Although in her 20s, Leah works as a teen dancer in vaudeville until the family act breaks up. With no other options, she takes a job from “Uncle Oliver” — who wants her to impersonate his long-lost niece Jessie, sole heir to millions of dollars (which means even more in 1924) and missing for almost seven years.
It seems mostly harmless, a way to share the inheritance, although Oliver has secrets of his own and, Leah suspects, a mean streak. A series of accidents and coincidences start her wondering about who might not want Jessie found after so long. Much of The Impersonator by Mary Miley takes place while “Jessie” is staying with her family of cousins, an aspiring politician, a studious academician, and sheltered twin sisters.
This historical novel is a real page-turner, hard to put down thanks to Leah’s likable determination. I loved the setting and the writing, which provides enough detail to keep the reader grounded in the era and characters without wandering away with itself. The dialogue is snappy without cliches or trying too hard.

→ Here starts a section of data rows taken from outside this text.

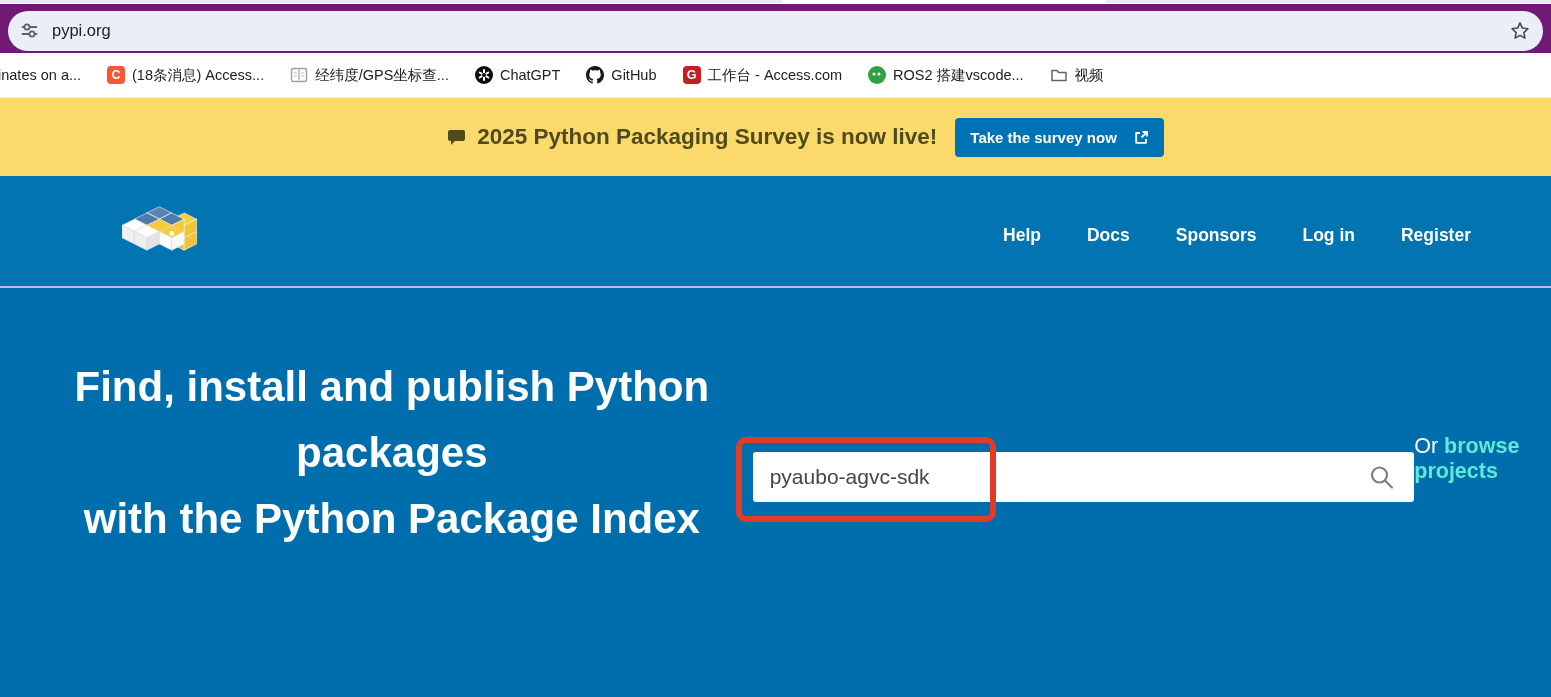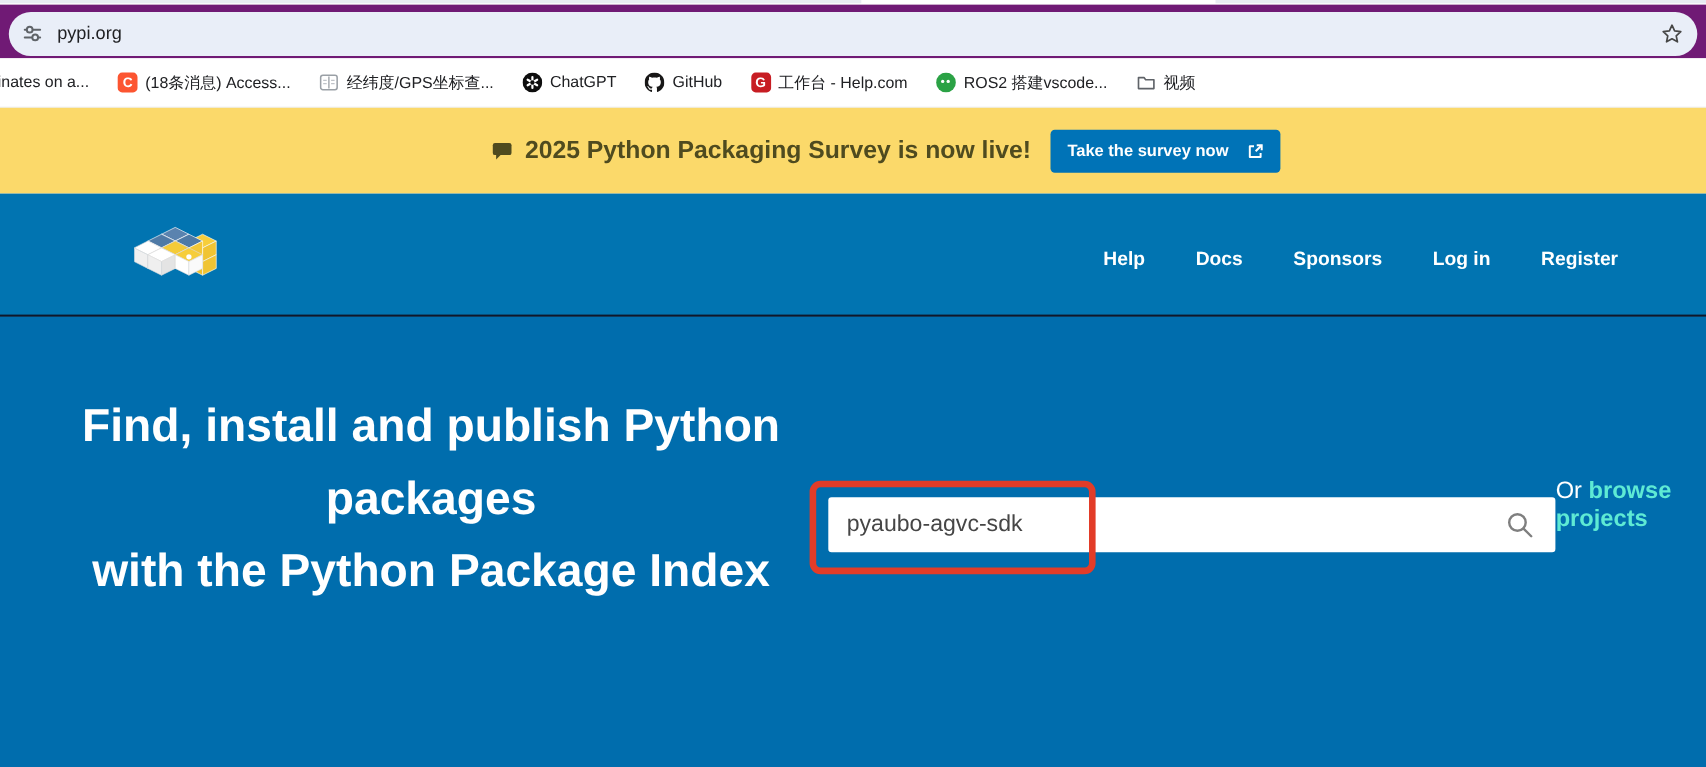--- a/index.html
+++ b/index.html
@@ -153,7 +153,7 @@
     </div>
     <div class="bookmark">
       <span class="fav fav-sq fav-gitee">G</span>
-      <span>工作台 - Help.com</span>
+      <span>工作台 - Access.com</span>
     </div>
     <div class="bookmark">
       <span class="fav">

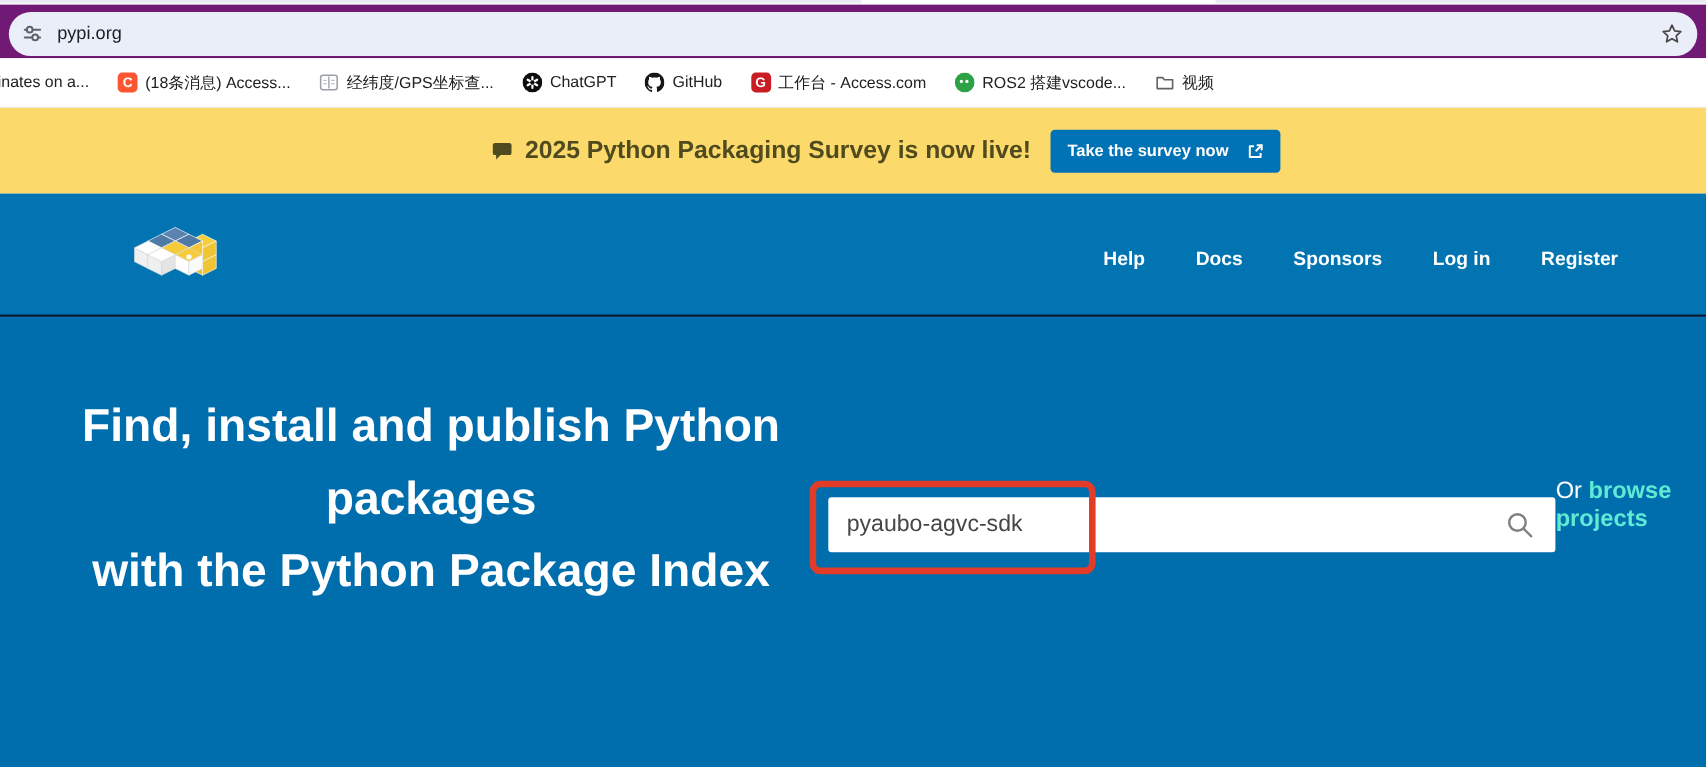--- a/index.html
+++ b/index.html
@@ -51,7 +51,7 @@
 
   
   .pypi-header {
-    height:112px; background:#0174B1; border-bottom:2px solid #0f172a;
+    height:112px; background:#0174B1; border-bottom:2px solid #c4b5fd;
     display:flex; align-items:center; justify-content:space-between;
     padding:8px 80px 0 122px;
   }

I appreciated the way the different social circles were highlighted, with the plight of theater people and “foreigners” (such as the knowledgeable Chinese gardner) pointed out, as the upper-class folks look down on them while hiding their own unsavory acts. Mary Miley has clearly done her research, to the point of including a list of YouTube links showing vaudeville acts in a postscript.
I saw The Impersonator described as a mystery, and there are a couple of murders and various threats, but I’m not sure anyone could figure out the happenings. Instead, I just rode along, watching as more was revealed and eager to find out the truth. I admired the way the resolution took care of loose ends in surprising but satisfying ways. (The publisher provided a digital review copy.)